# Cool as ice. But which one?



## ivc_mixer (16/8/17)

With so many 'coollants' out there these days from the original TFA Koolada to BV Black Ice (diluted WS-23), FW Extreme Ice and FA Polar Blast, I have two questions:

1. Which is the best (I know, this will be subjective)
2. What is the difference? 

I have been using Koolada for a long time now and recently got some FA Polar Blast out of curiosity - still have to use it - but I cannot help but wonder, what is the difference? I tried some Fantasi which a friend brought to work the other day, which supposedly uses WS-23 and after a few drags I had to go in search of my asthma pump which I have not used since I was a smoker last. It may be that there is just copious amounts of WS-23 in there, or it may be something to do with the WS-23 itself not agreeing with me. 

But then, FA Polar Blast vs. FW Extreme Ice vs. TFA Koolada. Is it not just all the same? 

Side note... wondering when CAP will bring out their own version. And what would they call it? CAP Chills.... lol

Reactions: Like 3


----------



## Andre (16/8/17)

I have not tried Black Ice yet. Still trying to figure out what the concentration is in WS-23 vs Black Ice, to be able to mix international recipes requiring WS-23. 

FW Extreme Ice tastes like bubblegum to me - a few others have the same problem. 

Koolada in too high percentages has a cardboard taste and some say it irritates the throat. The latter even at low percentages.

FA Polar Blast is what I use mostly and like the most. No discernible other taste, no irritation.

Reactions: Like 2 | Agree 3 | Thanks 1


----------



## ivc_mixer (16/8/17)

Andre said:


> Still trying to figure out what the concentration is in WS-23 vs Black Ice


According to Blckvapour Black Ice is 20% WS-23 mixed with PG. https://www.blckvapour.co.za/collections/just-landed/products/black-ice-concentrate-bv



Andre said:


> Koolada in too high percentages has a cardboard taste and some say it irritates the throat


This is the exact reason why I want to start moving away from Koolada, but with so many out there I was not sure what to use.



Andre said:


> FA Polar Blast is what I use mostly and like the most. No discernible other taste, no irritation.


And this is the winner answer! I actually bought some Polar Blast the other day to try it out and I am glad that it seems I made the right choice.

Thanks Andre.

Reactions: Like 2 | Optimistic 1


----------



## Patrick (16/8/17)

I'm only using Black Ice at the moment and really enjoying it. It has a different coldness to Polar Ice but needs to be used at lower percentages. If you use Polar Blast at 1% then Black Ice should be at .6-.7%. For me, it's a much cleaner cold. It reaches parts of the mouth and throat that other coolants don't.

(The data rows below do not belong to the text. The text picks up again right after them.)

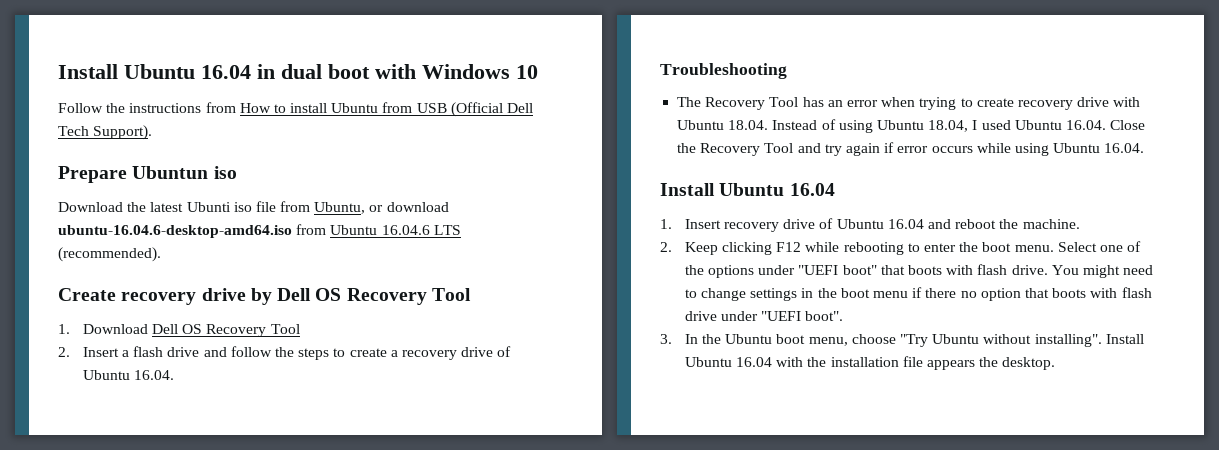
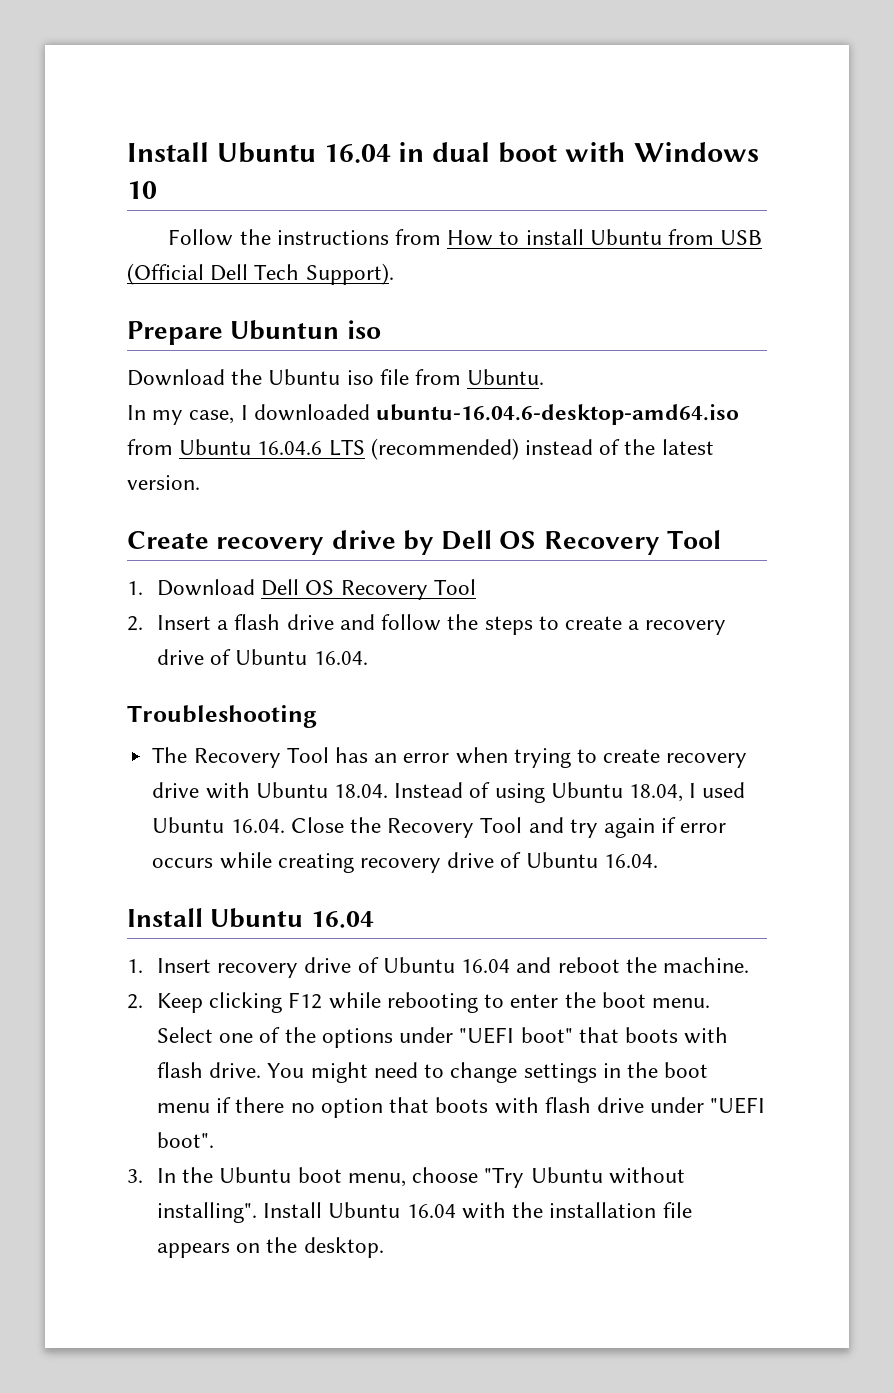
- Download the latest Ubunti iso file from Ubuntu, or download ubuntu-16.04.6-desktop-amd64.iso from Ubuntu 16.04.6 LTS (recommended).
+ Download the Ubuntu iso file from Ubuntu.
+ In my case, I downloaded ubuntu-16.04.6-desktop-amd64.iso from Ubuntu 16.04.6 LTS (recommended) instead of the latest version.
- The Recovery Tool has an error when trying to create recovery drive with Ubuntu 18.04. Instead of using Ubuntu 18.04, I used Ubuntu 16.04. Close the Recovery Tool and try again if error occurs while using Ubuntu 16.04.
+ The Recovery Tool has an error when trying to create recovery drive with Ubuntu 18.04. Instead of using Ubuntu 18.04, I used Ubuntu 16.04. Close the Recovery Tool and try again if error occurs while creating recovery drive of Ubuntu 16.04.
- Install Ubuntu 16.04 with the installation file appears the desktop.
+ Install Ubuntu 16.04 with the installation file appears on the desktop.

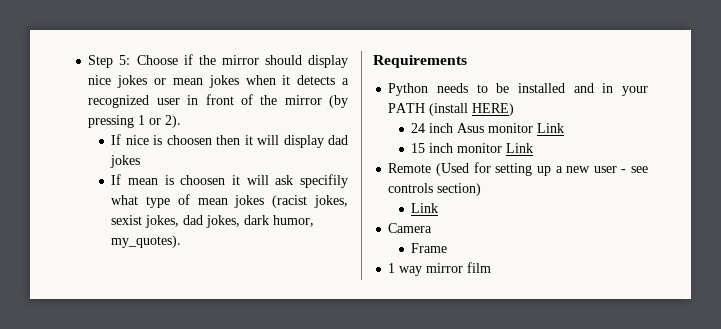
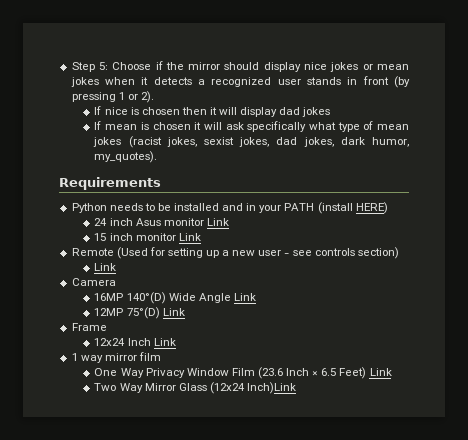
- Step 5: Choose if the mirror should display nice jokes or mean jokes when it detects a recognized user in front of the mirror (by pressing 1 or 2).
+ Step 5: Choose if the mirror should display nice jokes or mean jokes when it detects a recognized user stands in front (by pressing 1 or 2).
- If nice is choosen then it will display dad jokes
+ If nice is chosen then it will display dad jokes
- If mean is choosen it will ask specifily what type of mean jokes (racist jokes, sexist jokes, dad jokes, dark humor, my_quotes).
+ If mean is chosen it will ask specifically what type of mean jokes (racist jokes, sexist jokes, dad jokes, dark humor, my_quotes).
+ 16MP 140°(D) Wide Angle Link
+ 12MP 75°(D) Link
  Frame
+ 12x24 Inch Link
  1 way mirror film
+ One Way Privacy Window Film (23.6 Inch × 6.5 Feet) Link
+ Two Way Mirror Glass (12x24 Inch)Link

Reactions: Like 1 | Informative 1


----------



## Silver (17/8/17)

Hi @ivc_mixer 

I cant do Koolada, i think i have a slight allergy to it. Makes me cough.

Have been using Vapour Mountain's menthol concemtrate for about 2 years now as an additive to many juices (mainly tobaccoes and fruits) and I find it works perfectly for me.

I did try TFA menthol quite a long time ago but preferred VM

Am keen to explore more menthol additives but just havent had the time

Reactions: Like 3


----------



## RenaldoRheeder (17/8/17)

Silver said:


> Hi @ivc_mixer
> 
> I cant do Koolada, i think i have a slight allergy to it. Makes me cough.
> 
> ...



Hi @Silver - I had the same thinking in my planning for starting with my own mixing. I will try some fruit recipes and add menthol to hopefully achieve my kinda vape. How much menthol do you add?



Sent from my iPhone using Tapatalk

Reactions: Like 1


----------



## Silver (17/8/17)

RenaldoRheeder said:


> Hi @Silver - I had the same thinking in my planning for starting with my own mixing. I will try some fruit recipes and add menthol to hopefully achieve my kinda vape. How much menthol do you add?
> 
> 
> 
> Sent from my iPhone using Tapatalk



Hi @RenaldoRheeder 

In a 10ml container of strawberry ready made juice I add about 24 drops of VM's menthol concentrate. I havent yet measured how much that is (despite having the scale etc which hasnt been used yet, my word how embarrassing) but its the little glass dropper. I imagine 30-40 drops per ml, so i am guessing I am at about 6-7% or so.

I like my menthol strong, i suppose stronger than most (from what ive observed) so probably go with 10-15 drops to start and work your way up. If you use the drop count method.

Reactions: Like 1


----------



## RenaldoRheeder (17/8/17)

Silver said:


> Hi @RenaldoRheeder
> 
> In a 10ml container of strawberry ready made juice I add about 24 drops of VM's menthol concentrate. I havent yet measured how much that is (despite having the scale etc which hasnt been used yet, my word how embarrassing) but its the little glass dropper. I imagine 30-40 drops per ml, so i am guessing I am at about 6-7% or so.
> 
> I like my menthol strong, i suppose stronger than most (from what ive observed) so probably go with 10-15 drops to start and work your way up. If you use the drop count method.



Thanks @Silver. And shame on you for not using your scale . 


Sent from my iPhone using Tapatalk

Reactions: Like 1


----------



## Silver (17/8/17)

RenaldoRheeder said:


> Thanks @Silver. And shame on you for not using your scale .
> 
> 
> Sent from my iPhone using Tapatalk



I know, i know 
(Runs away and hides in the cupboard with many unused concentrates...)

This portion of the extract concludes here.